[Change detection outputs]
BEGIN
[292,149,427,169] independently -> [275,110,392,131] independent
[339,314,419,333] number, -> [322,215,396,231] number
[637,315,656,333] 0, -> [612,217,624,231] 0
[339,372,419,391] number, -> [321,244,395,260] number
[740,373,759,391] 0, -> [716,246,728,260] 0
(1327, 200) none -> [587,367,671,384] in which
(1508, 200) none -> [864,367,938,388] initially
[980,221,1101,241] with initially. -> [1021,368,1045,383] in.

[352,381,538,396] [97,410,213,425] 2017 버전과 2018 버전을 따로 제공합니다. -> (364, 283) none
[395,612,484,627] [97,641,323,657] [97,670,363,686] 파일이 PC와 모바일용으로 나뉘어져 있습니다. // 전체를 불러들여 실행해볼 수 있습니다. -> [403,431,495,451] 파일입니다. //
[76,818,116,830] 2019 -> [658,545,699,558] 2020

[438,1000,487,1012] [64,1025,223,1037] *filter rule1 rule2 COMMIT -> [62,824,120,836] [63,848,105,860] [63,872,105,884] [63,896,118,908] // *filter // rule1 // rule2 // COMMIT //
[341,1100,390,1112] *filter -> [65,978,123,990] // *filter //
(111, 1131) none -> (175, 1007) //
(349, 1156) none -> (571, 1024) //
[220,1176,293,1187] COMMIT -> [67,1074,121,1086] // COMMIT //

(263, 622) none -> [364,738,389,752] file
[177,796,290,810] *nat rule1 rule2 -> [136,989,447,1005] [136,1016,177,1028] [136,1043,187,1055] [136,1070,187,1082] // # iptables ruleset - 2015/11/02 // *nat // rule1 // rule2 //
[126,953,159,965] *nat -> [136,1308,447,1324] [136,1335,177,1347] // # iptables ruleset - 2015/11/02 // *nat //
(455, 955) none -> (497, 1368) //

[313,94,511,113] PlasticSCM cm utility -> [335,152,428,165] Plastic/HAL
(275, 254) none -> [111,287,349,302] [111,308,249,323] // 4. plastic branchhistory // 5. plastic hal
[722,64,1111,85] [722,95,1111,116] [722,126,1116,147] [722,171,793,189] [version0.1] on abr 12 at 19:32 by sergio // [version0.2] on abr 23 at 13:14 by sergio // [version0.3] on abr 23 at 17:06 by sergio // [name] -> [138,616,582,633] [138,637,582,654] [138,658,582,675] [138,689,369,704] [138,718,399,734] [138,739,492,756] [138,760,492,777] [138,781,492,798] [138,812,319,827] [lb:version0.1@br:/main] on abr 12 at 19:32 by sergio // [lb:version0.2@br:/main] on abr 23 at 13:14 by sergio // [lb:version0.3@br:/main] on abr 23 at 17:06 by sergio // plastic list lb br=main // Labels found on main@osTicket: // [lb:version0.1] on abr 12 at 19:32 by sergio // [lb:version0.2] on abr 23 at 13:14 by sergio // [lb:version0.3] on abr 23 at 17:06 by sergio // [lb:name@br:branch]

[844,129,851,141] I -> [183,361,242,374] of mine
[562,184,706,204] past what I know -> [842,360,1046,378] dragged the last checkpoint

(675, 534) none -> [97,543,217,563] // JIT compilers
END
An exact copy of every record is required.

(Solution to this task):
[292,149,427,169] independently -> [275,110,392,131] independent
[339,314,419,333] number, -> [322,215,396,231] number
[637,315,656,333] 0, -> [612,217,624,231] 0
[339,372,419,391] number, -> [321,244,395,260] number
[740,373,759,391] 0, -> [716,246,728,260] 0
(1327, 200) none -> [587,367,671,384] in which
(1508, 200) none -> [864,367,938,388] initially
[980,221,1101,241] with initially. -> [1021,368,1045,383] in.

[352,381,538,396] [97,410,213,425] 2017 버전과 2018 버전을 따로 제공합니다. -> (364, 283) none
[395,612,484,627] [97,641,323,657] [97,670,363,686] 파일이 PC와 모바일용으로 나뉘어져 있습니다. // 전체를 불러들여 실행해볼 수 있습니다. -> [403,431,495,451] 파일입니다. //
[76,818,116,830] 2019 -> [658,545,699,558] 2020

[438,1000,487,1012] [64,1025,223,1037] *filter rule1 rule2 COMMIT -> [62,824,120,836] [63,848,105,860] [63,872,105,884] [63,896,118,908] // *filter // rule1 // rule2 // COMMIT //
[341,1100,390,1112] *filter -> [65,978,123,990] // *filter //
(111, 1131) none -> (175, 1007) //
(349, 1156) none -> (571, 1024) //
[220,1176,293,1187] COMMIT -> [67,1074,121,1086] // COMMIT //

(263, 622) none -> [364,738,389,752] file
[177,796,290,810] *nat rule1 rule2 -> [136,989,447,1005] [136,1016,177,1028] [136,1043,187,1055] [136,1070,187,1082] // # iptables ruleset - 2015/11/02 // *nat // rule1 // rule2 //
[126,953,159,965] *nat -> [136,1308,447,1324] [136,1335,177,1347] // # iptables ruleset - 2015/11/02 // *nat //
(455, 955) none -> (497, 1368) //

[313,94,511,113] PlasticSCM cm utility -> [335,152,428,165] Plastic/HAL
(275, 254) none -> [111,287,349,302] [111,308,249,323] // 4. plastic branchhistory // 5. plastic hal
[722,64,1111,85] [722,95,1111,116] [722,126,1116,147] [722,171,793,189] [version0.1] on abr 12 at 19:32 by sergio // [version0.2] on abr 23 at 13:14 by sergio // [version0.3] on abr 23 at 17:06 by sergio // [name] -> [138,616,582,633] [138,637,582,654] [138,658,582,675] [138,689,369,704] [138,718,399,734] [138,739,492,756] [138,760,492,777] [138,781,492,798] [138,812,319,827] [lb:version0.1@br:/main] on abr 12 at 19:32 by sergio // [lb:version0.2@br:/main] on abr 23 at 13:14 by sergio // [lb:version0.3@br:/main] on abr 23 at 17:06 by sergio // plastic list lb br=main // Labels found on main@osTicket: // [lb:version0.1] on abr 12 at 19:32 by sergio // [lb:version0.2] on abr 23 at 13:14 by sergio // [lb:version0.3] on abr 23 at 17:06 by sergio // [lb:name@br:branch]

[844,129,851,141] I -> [183,361,242,374] of mine
[562,184,706,204] past what I know -> [842,360,1046,378] dragged the last checkpoint

(675, 534) none -> [97,543,217,563] // JIT compilers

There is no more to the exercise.